In your answer, set down the records below exactly as they stand, omitting pictures.
=== Begin Enclosure ===
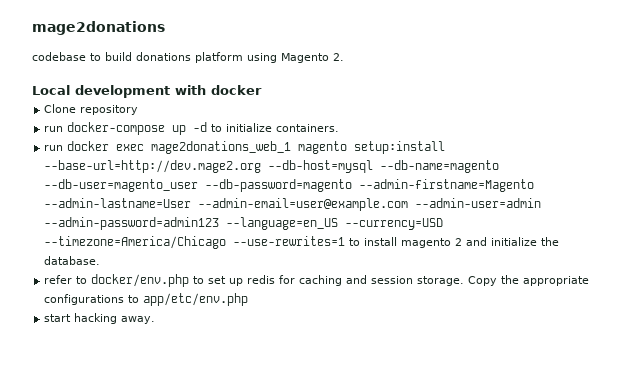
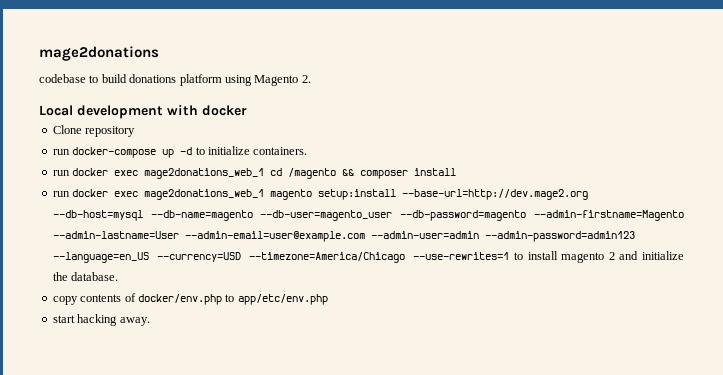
(340, 128) none -> [52,168,457,179] // run docker exec mage2donations_web_1 cd /magento && composer install
[44,274,590,287] [44,294,125,305] refer to docker/env.php to set up redis for caching and session storage. Copy the appropriate configurations -> [52,293,222,305] copy contents of docker/env.php

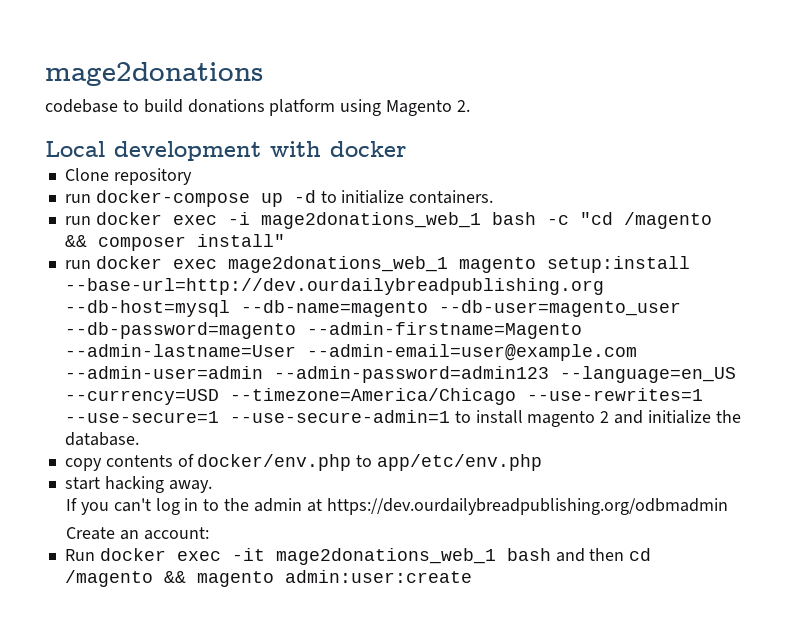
[144,168,283,179] mage2donations_web_1 cd -> [227,212,613,229] -i mage2donations_web_1 bash -c "cd
[414,168,457,176] install -> [196,234,285,247] install"
[402,189,589,200] --base-url=http://dev.mage2.org -> [64,278,604,295] --base-url=http://dev.ourdailybreadpublishing.org
(510, 256) none -> [64,410,450,423] --use-secure=1 --use-secure-admin=1
(150, 321) none -> [65,498,728,515] [65,527,209,540] [64,548,652,565] [64,570,472,587] // If you can't log in to the admin at https://dev.ourdailybreadpublishing.org/odbmadmin // Create an account: // Run docker exec -it mage2donations_web_1 bash and then cd /magento && magento admin:user:create

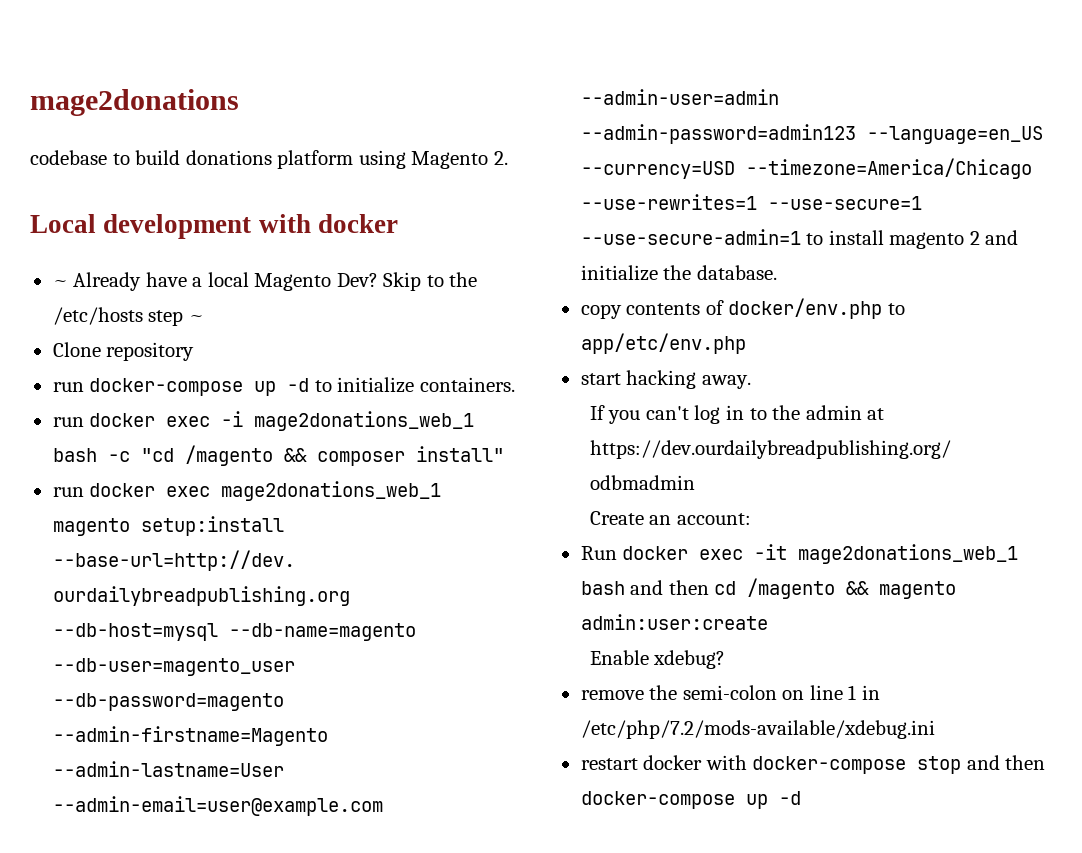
(406, 149) none -> [52,272,478,291] [52,307,204,326] // ~ Already have a local Magento Dev? Skip to the /etc/hosts step ~
(472, 576) none -> [589,650,726,669] [580,685,880,700] [580,720,935,739] [580,755,1046,774] [580,791,801,809] // Enable xdebug? // remove the semi-colon on line 1 in /etc/php/7.2/mods-available/xdebug.ini // restart docker with docker-compose stop and then docker-compose up -d

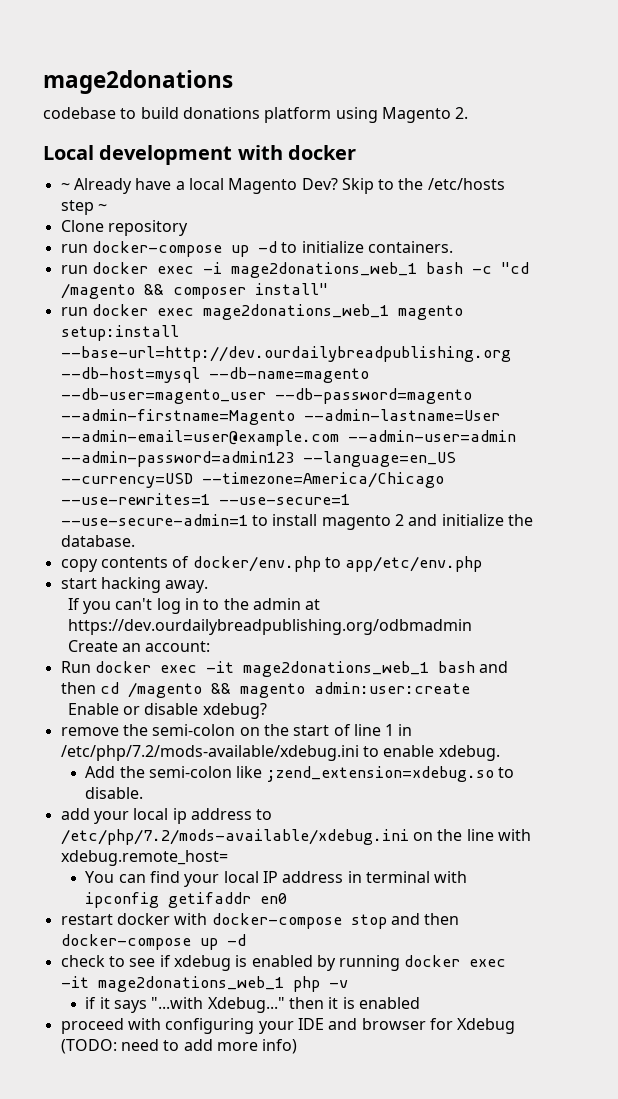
(649, 657) none -> [123,703,199,715] or disable
(805, 695) none -> [263,724,351,736] the start of
(935, 729) none -> [362,745,500,761] [85,766,514,782] [85,787,144,799] [60,808,273,824] [60,829,531,845] [60,850,228,866] [85,871,468,887] [85,892,288,908] to enable xdebug. // Add the semi-colon like ;zend_extension=xdebug.so to disable. // add your local ip address to /etc/php/7.2/mods-available/xdebug.ini on the line with xdebug.remote_host= // You can find your local IP address in terminal with ipconfig getifaddr en0
(801, 798) none -> [60,955,507,971] [60,976,348,992] [85,997,420,1013] [60,1018,516,1034] [60,1039,298,1054] // check to see if xdebug is enabled by running docker exec -it mage2donations_web_1 php -v // if it says "...with Xdebug..." then it is enabled // proceed with configuring your IDE and browser for Xdebug (TODO: need to add more info)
=== End Enclosure ===
• _Response for this exercise_:
(340, 128) none -> [52,168,457,179] // run docker exec mage2donations_web_1 cd /magento && composer install
[44,274,590,287] [44,294,125,305] refer to docker/env.php to set up redis for caching and session storage. Copy the appropriate configurations -> [52,293,222,305] copy contents of docker/env.php

[144,168,283,179] mage2donations_web_1 cd -> [227,212,613,229] -i mage2donations_web_1 bash -c "cd
[414,168,457,176] install -> [196,234,285,247] install"
[402,189,589,200] --base-url=http://dev.mage2.org -> [64,278,604,295] --base-url=http://dev.ourdailybreadpublishing.org
(510, 256) none -> [64,410,450,423] --use-secure=1 --use-secure-admin=1
(150, 321) none -> [65,498,728,515] [65,527,209,540] [64,548,652,565] [64,570,472,587] // If you can't log in to the admin at https://dev.ourdailybreadpublishing.org/odbmadmin // Create an account: // Run docker exec -it mage2donations_web_1 bash and then cd /magento && magento admin:user:create

(406, 149) none -> [52,272,478,291] [52,307,204,326] // ~ Already have a local Magento Dev? Skip to the /etc/hosts step ~
(472, 576) none -> [589,650,726,669] [580,685,880,700] [580,720,935,739] [580,755,1046,774] [580,791,801,809] // Enable xdebug? // remove the semi-colon on line 1 in /etc/php/7.2/mods-available/xdebug.ini // restart docker with docker-compose stop and then docker-compose up -d

(649, 657) none -> [123,703,199,715] or disable
(805, 695) none -> [263,724,351,736] the start of
(935, 729) none -> [362,745,500,761] [85,766,514,782] [85,787,144,799] [60,808,273,824] [60,829,531,845] [60,850,228,866] [85,871,468,887] [85,892,288,908] to enable xdebug. // Add the semi-colon like ;zend_extension=xdebug.so to disable. // add your local ip address to /etc/php/7.2/mods-available/xdebug.ini on the line with xdebug.remote_host= // You can find your local IP address in terminal with ipconfig getifaddr en0
(801, 798) none -> [60,955,507,971] [60,976,348,992] [85,997,420,1013] [60,1018,516,1034] [60,1039,298,1054] // check to see if xdebug is enabled by running docker exec -it mage2donations_web_1 php -v // if it says "...with Xdebug..." then it is enabled // proceed with configuring your IDE and browser for Xdebug (TODO: need to add more info)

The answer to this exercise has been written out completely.